The trick to efficiently searching for anagrams in a dictionary is to realize that all anagrams have the same letters, just in different order. If you "canonicalize" each word so that its letters are uppercase and in alphabetical order, then checking whether one word is an anagram of another is as simple as comparing their canonical forms:

private static string Canonicalize(string s)
{
char[] chars = s.ToUpperInvariant().ToCharArray();
Array.Sort(chars);
return new string(chars);
}

I had a performance goal for this project; I wanted to be able to use the ~2MB 2006 Tournament Word List, searching for racks with up to two blanks, in reasonable human scale time, but not necessarily appearing to be instantaneous. My first naive implementation did not meet this goal so I made a few tweaks to the algorithm until it did, and then I stopped. (It is interesting to think about how this could be made much faster, but that's a subject for another day.)

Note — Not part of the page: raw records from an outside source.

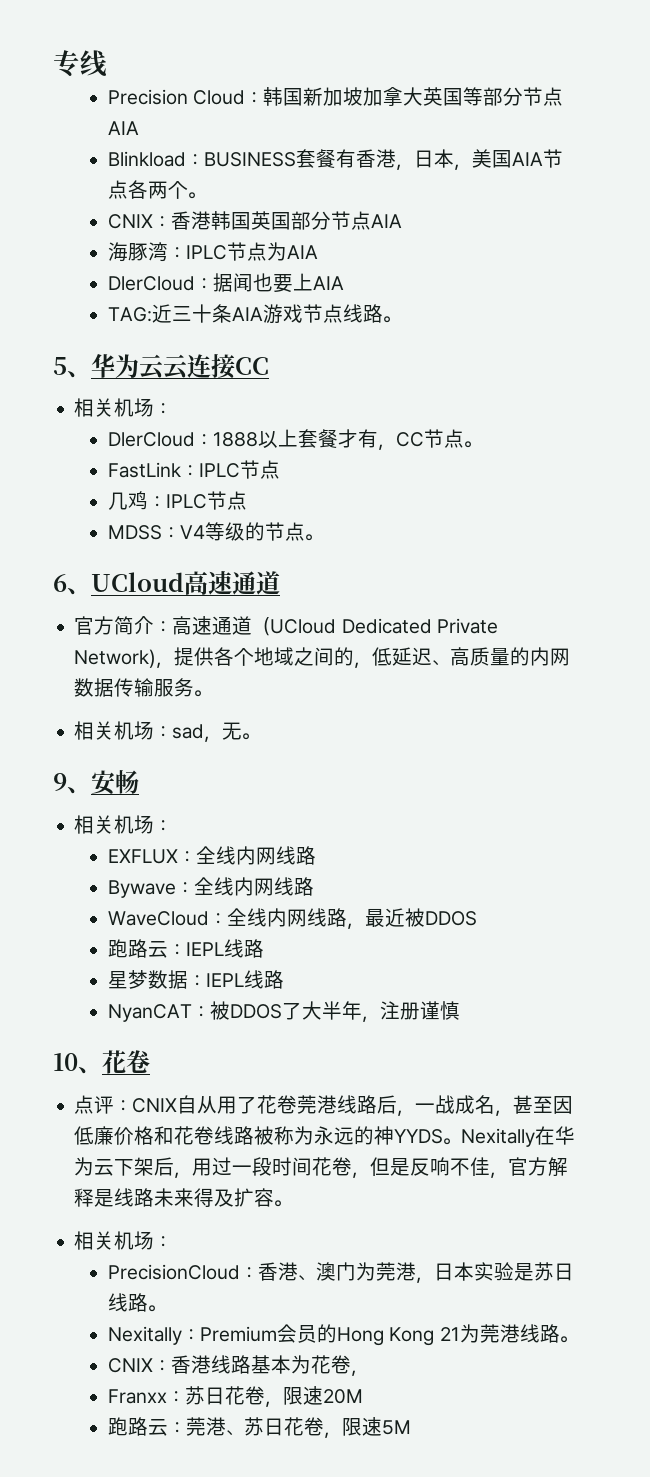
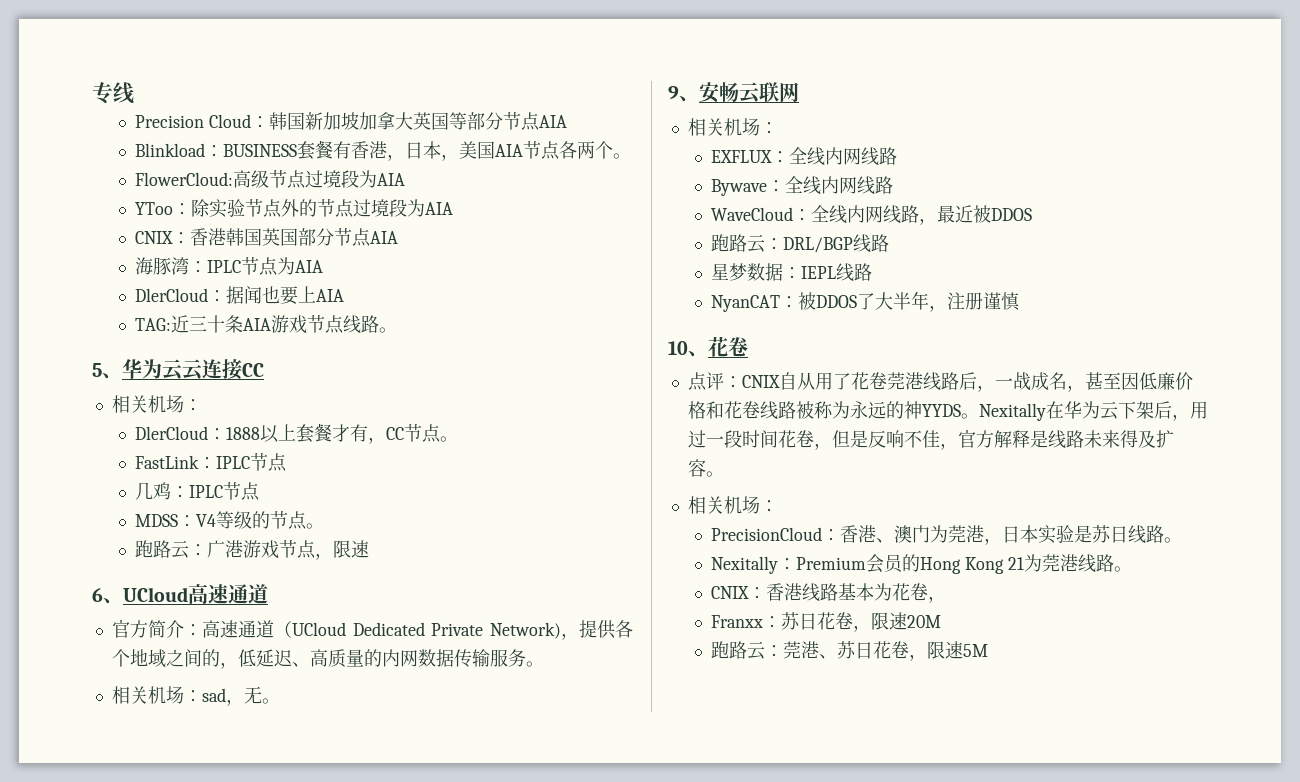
(207, 195) none -> [135,170,406,189] [135,199,454,218] // FlowerCloud:高级节点过境段为AIA // YToo：除实验节点外的节点过境段为AIA
(324, 537) none -> [135,540,370,560] // 跑路云：广港游戏节点，限速
(139, 782) none -> [739,82,799,104] 云联网
[186,942,225,956] IEPL -> [783,237,854,253] DRL/BGP

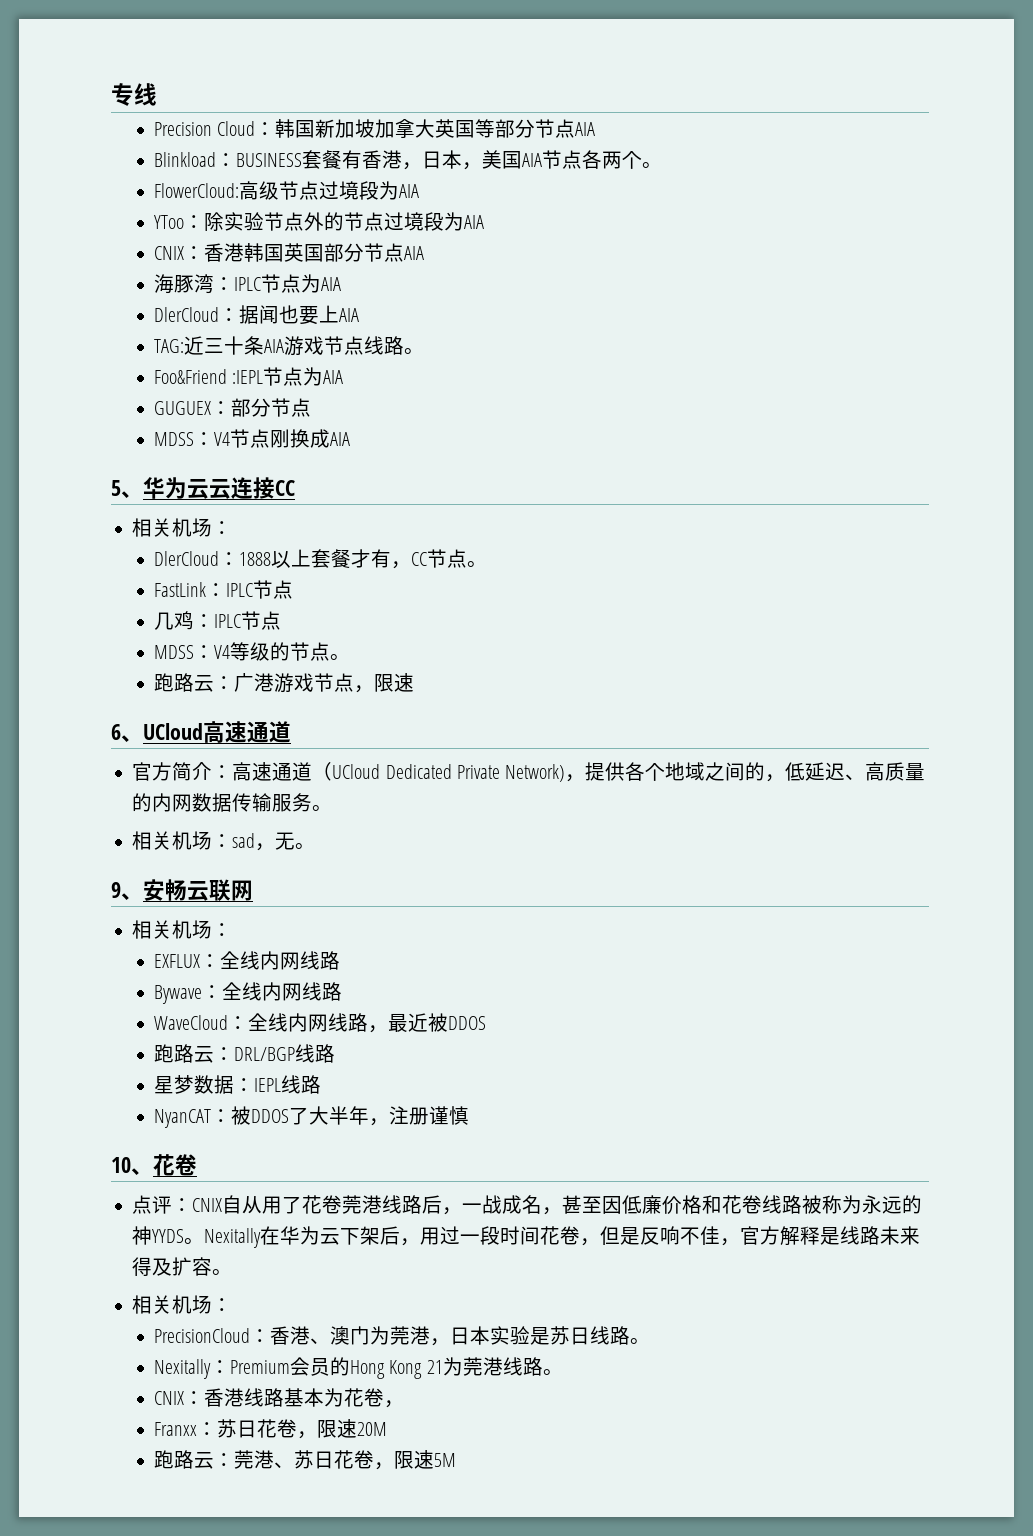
(398, 330) none -> [154,367,344,386] [154,398,312,417] [154,429,351,448] // Foo&Friend :IEPL节点为AIA // GUGUEX：部分节点 // MDSS：V4节点刚换成AIA

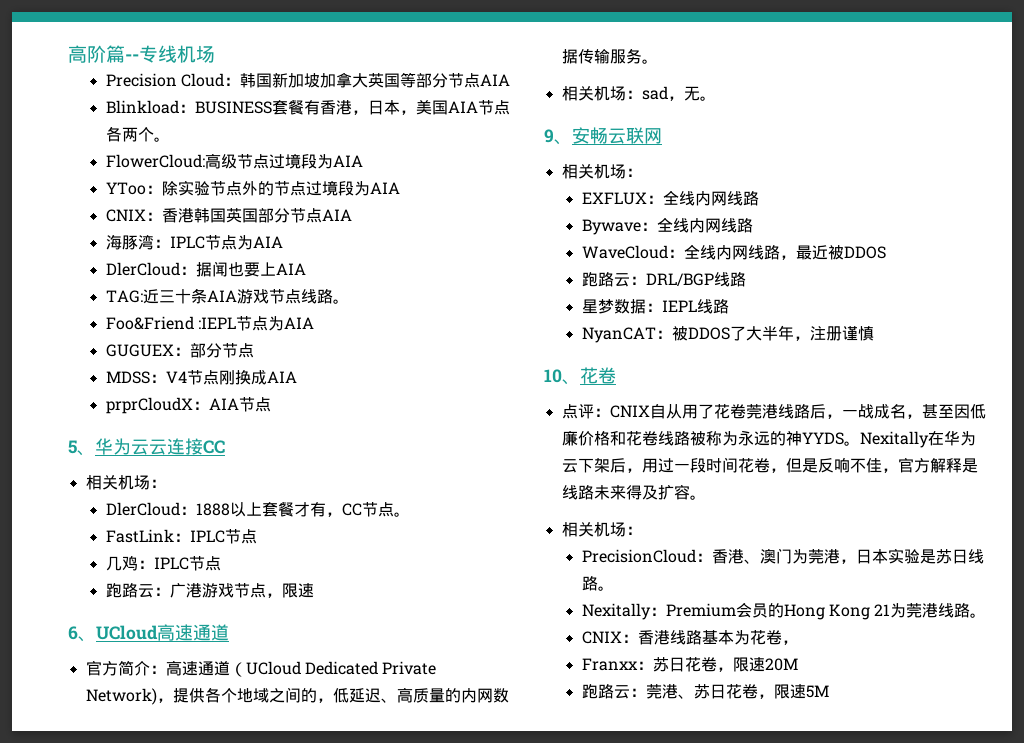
(111, 94) none -> [68,45,139,63] 高阶篇--
(157, 94) none -> [177,45,215,63] 机场
(351, 439) none -> [105,397,271,414] // prprCloudX：AIA节点
[154,642,351,661] // MDSS：V4等级的节点。 -> (221, 563) none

private static IEnumerable<string> SearchDictionary(string originalRack)
{
const string dictionary = @"d:\twl06.txt";

// Calculate all the possible distinct values for the rack.
// As an optimization, stuff the resulting racks in an array so
// that we do not recalculate them during the query.

var racks = (from rack in ReplaceQuestionMarks(originalRack)
select Canonicalize(rack)).Distinct().ToArray();

// Check every line in the dictionary to see if it matches
// any possible rack. As an optimization, do an early
// out if the line length does not match the query length.

return from line in FileLines(dictionary)
where line.Length == originalRack.Length
where racks.Contains(Canonicalize(line))
select line;
}

LINQ queries are awesome. I love how the code reads like a description of what I'm trying to do, rather than how I'm doing it.

We need a way to turn a rack that might contain blanks into a sequence of the 26 or 26x26 possible racks without blanks. Here's a handy recursive method that does so:

private static IEnumerable<string> ReplaceQuestionMarks(string s)
{
int index = s.IndexOf('?');
if (index == -1)
{
yield return s;
yield break;
}
foreach (char c in "ABCDEFGHIJKLMNOPQRSTUVWXYZ")
{
string s2 = s.Substring(0, index) + c.ToString() + s.Substring(index + 1);
foreach (string result in ReplaceQuestionMarks(s2))
yield return result;
}
}

And of course, the code to extract the lines from the dictionary is our old friend:

private static IEnumerable<string> FileLines(string filename)
{
using (var sr = File.OpenText(filename))
{
while (true)
{
string line = sr.ReadLine();
if (line == null)
yield break;
yield return line;
}
}
}

And there you go. Six very brief little methods that tell you that Leah could have made the seven letter bingos ANALYST CANTALS LATINAS PLATANS SALTANT SALTPAN SEALANT and SULTANA or by going through the "I", the eight letter bingos ALATIONS ANNALIST FANTAILS LANITALS NASALITY PLATINAS SANTALIC STAMINAL TAILFANS TALISMAN and VALIANTS.